Version difference data
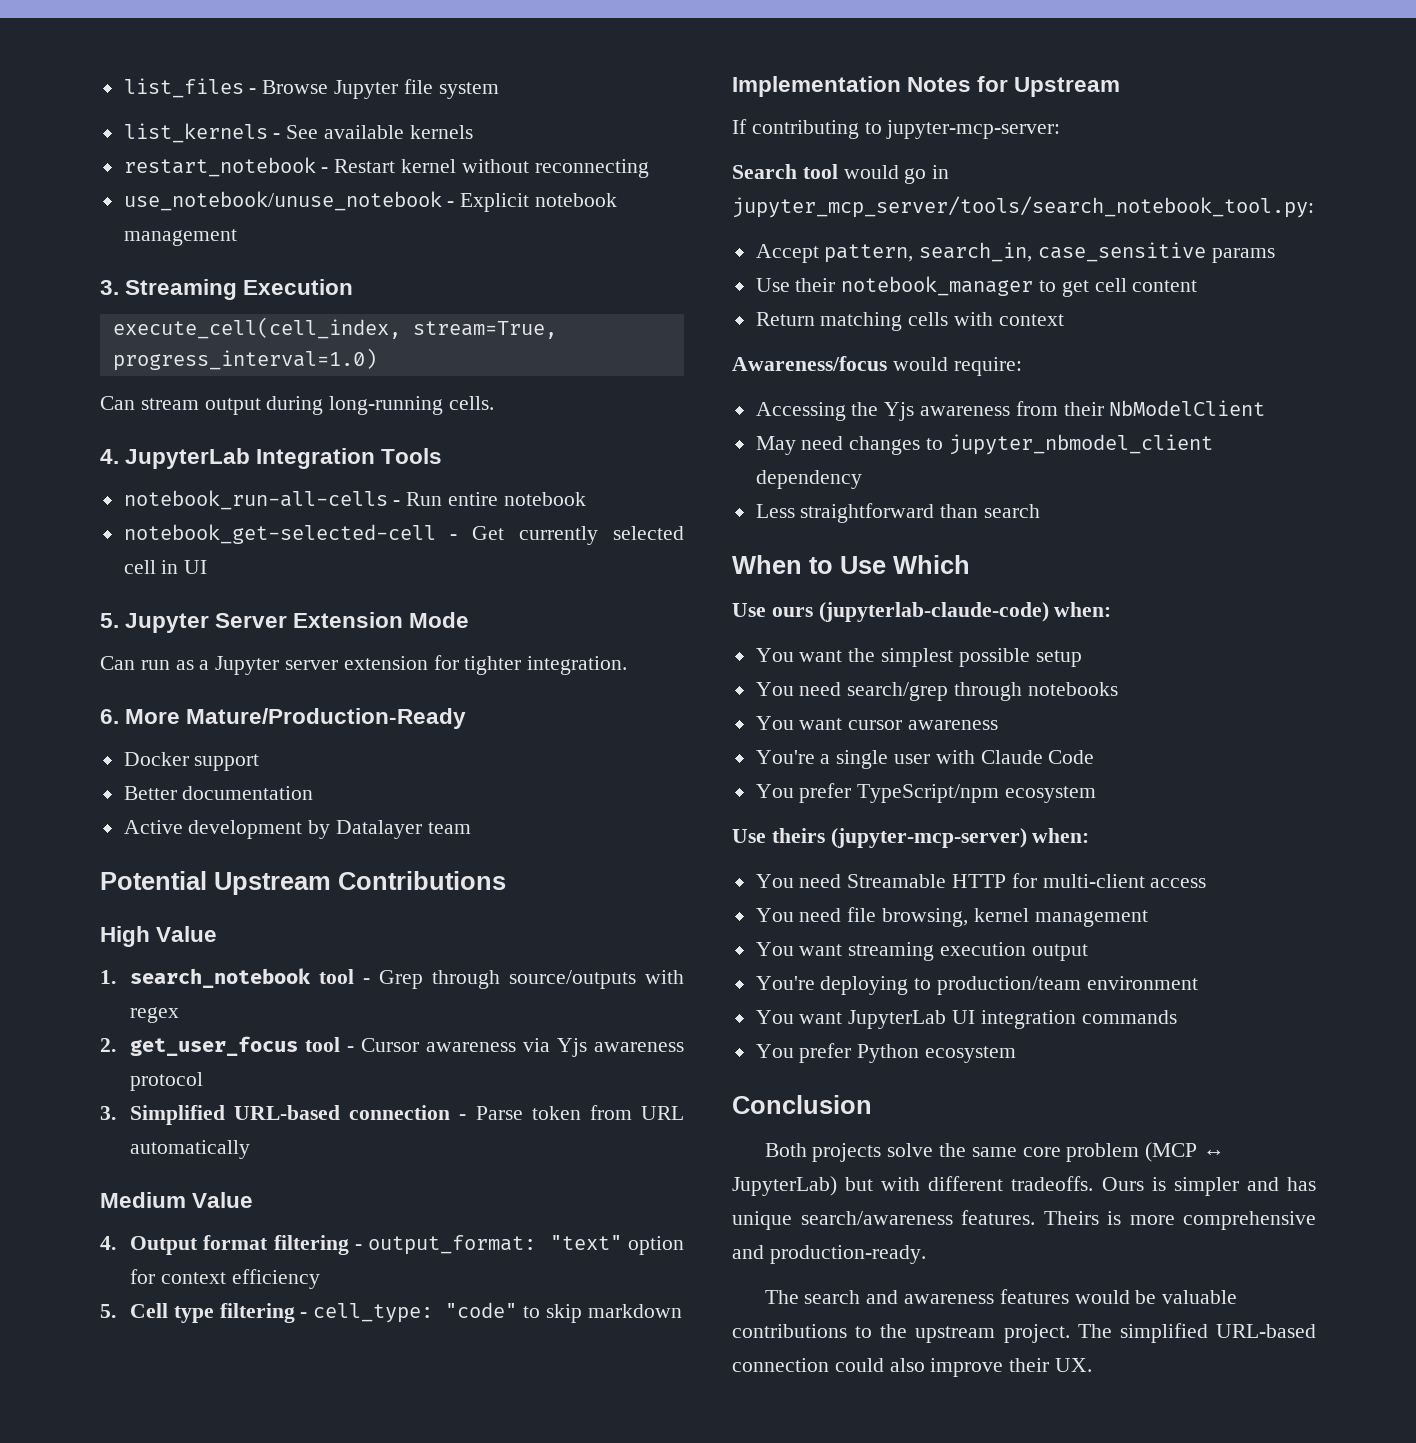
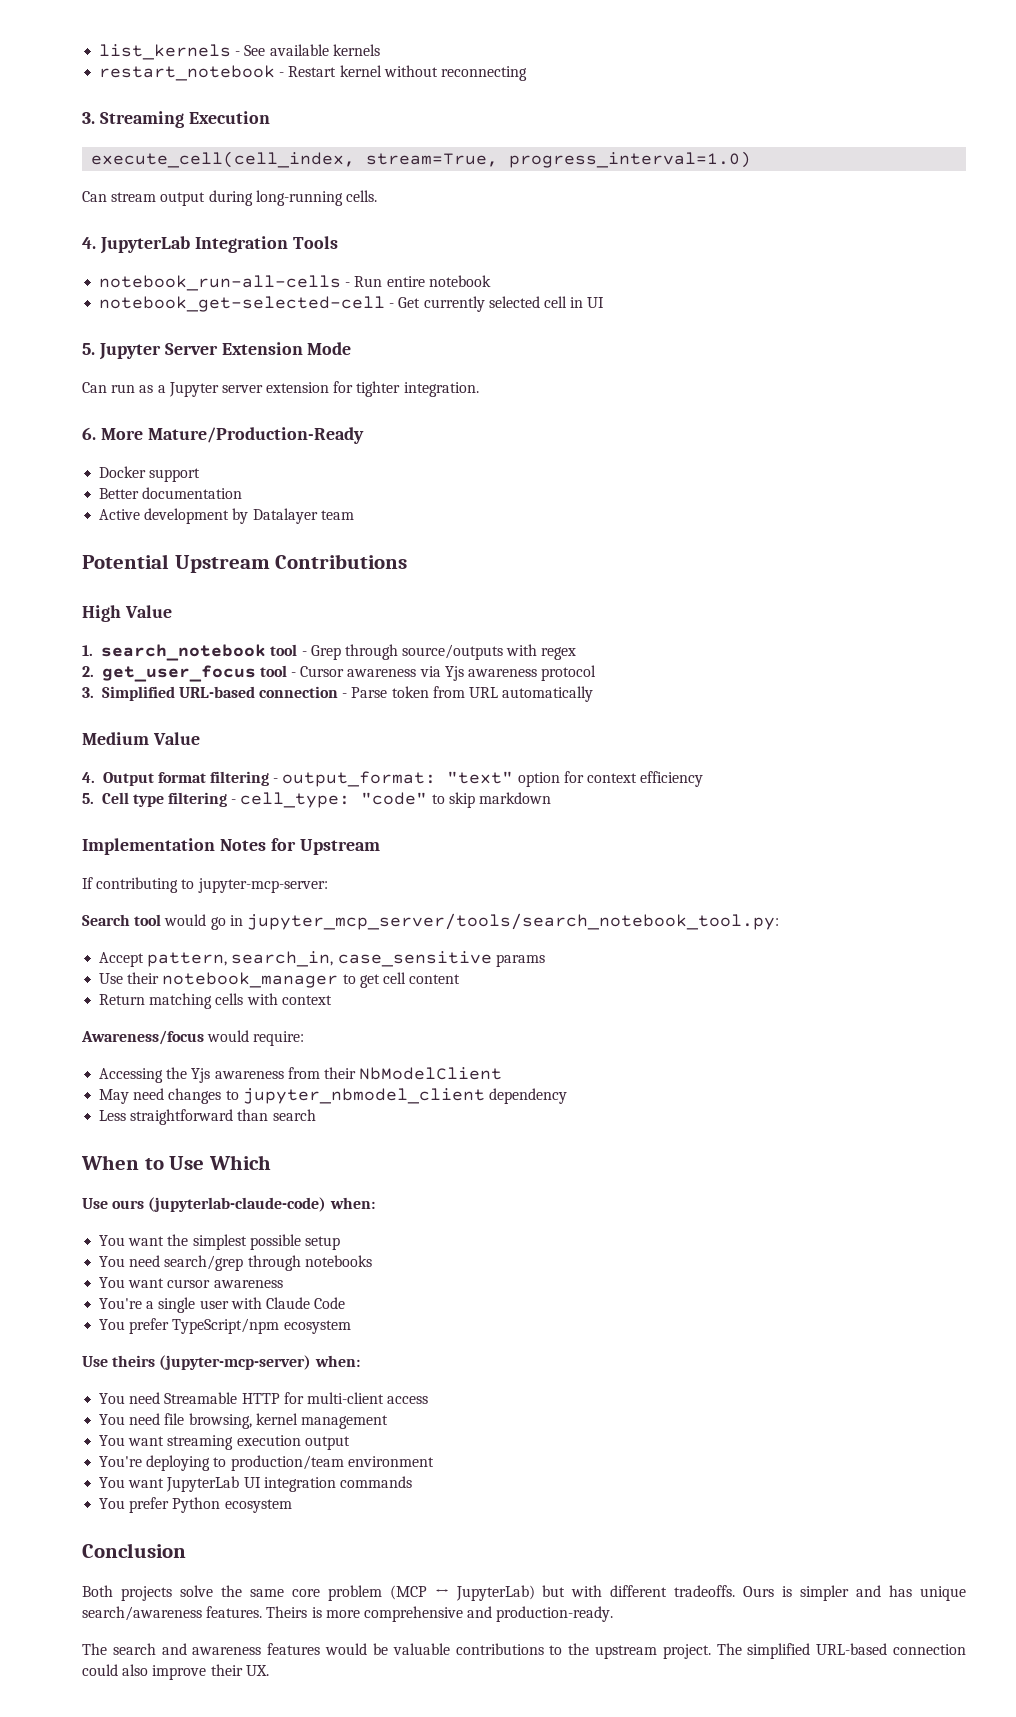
- list_files - Browse Jupyter file system
- use_notebook/unuse_notebook - Explicit notebook management

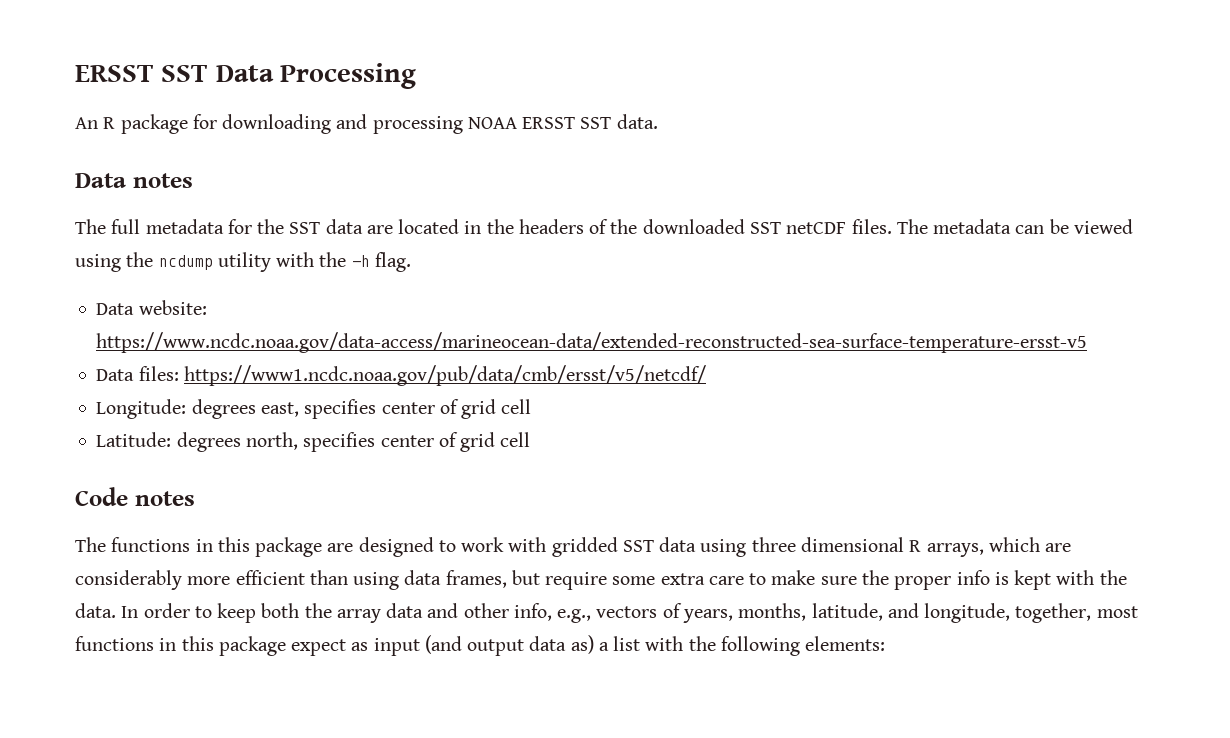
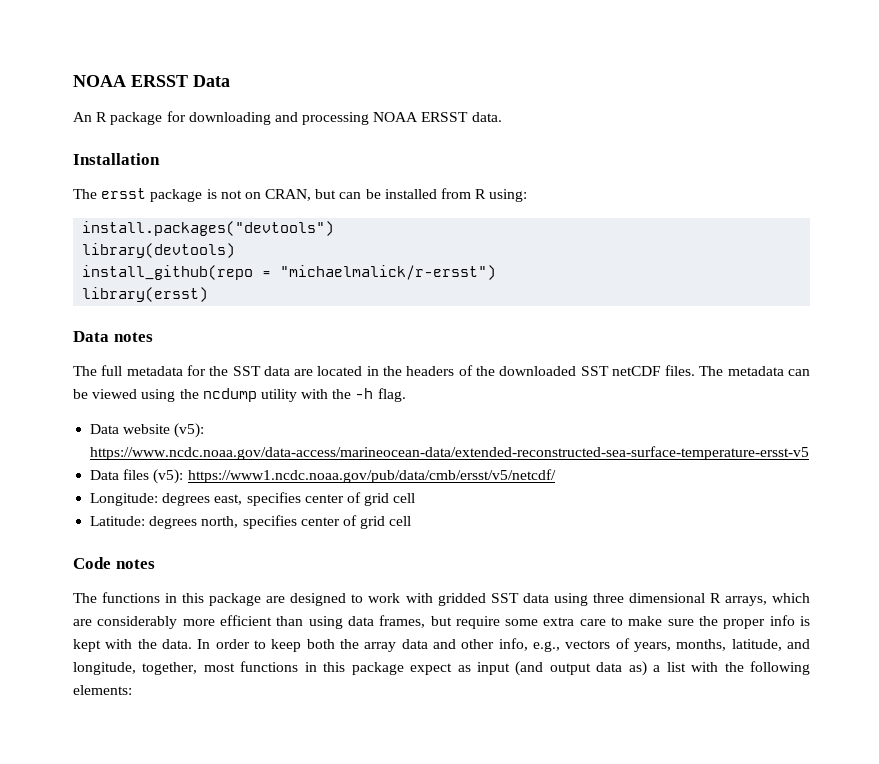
- ERSST SST Data Processing
+ NOAA ERSST Data
- An R package for downloading and processing NOAA ERSST SST data.
+ An R package for downloading and processing NOAA ERSST data.
+ Installation
+ The ersst package is not on CRAN, but can be installed from R using:
+ install.packages("devtools")
+ library(devtools)
+ install_github(repo = "michaelmalick/r-ersst")
+ library(ersst)
- Data website: https://www.ncdc.noaa.gov/data-access/marineocean-data/extended-reconstructed-sea-surface-temperature-ersst-v5
+ Data website (v5): https://www.ncdc.noaa.gov/data-access/marineocean-data/extended-reconstructed-sea-surface-temperature-ersst-v5
- Data files: https://www1.ncdc.noaa.gov/pub/data/cmb/ersst/v5/netcdf/
+ Data files (v5): https://www1.ncdc.noaa.gov/pub/data/cmb/ersst/v5/netcdf/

- **Task goal**:
Please return the records above exactly as written, dropping every picture.

- **Result of the task**:
- list_files - Browse Jupyter file system
- use_notebook/unuse_notebook - Explicit notebook management

- ERSST SST Data Processing
+ NOAA ERSST Data
- An R package for downloading and processing NOAA ERSST SST data.
+ An R package for downloading and processing NOAA ERSST data.
+ Installation
+ The ersst package is not on CRAN, but can be installed from R using:
+ install.packages("devtools")
+ library(devtools)
+ install_github(repo = "michaelmalick/r-ersst")
+ library(ersst)
- Data website: https://www.ncdc.noaa.gov/data-access/marineocean-data/extended-reconstructed-sea-surface-temperature-ersst-v5
+ Data website (v5): https://www.ncdc.noaa.gov/data-access/marineocean-data/extended-reconstructed-sea-surface-temperature-ersst-v5
- Data files: https://www1.ncdc.noaa.gov/pub/data/cmb/ersst/v5/netcdf/
+ Data files (v5): https://www1.ncdc.noaa.gov/pub/data/cmb/ersst/v5/netcdf/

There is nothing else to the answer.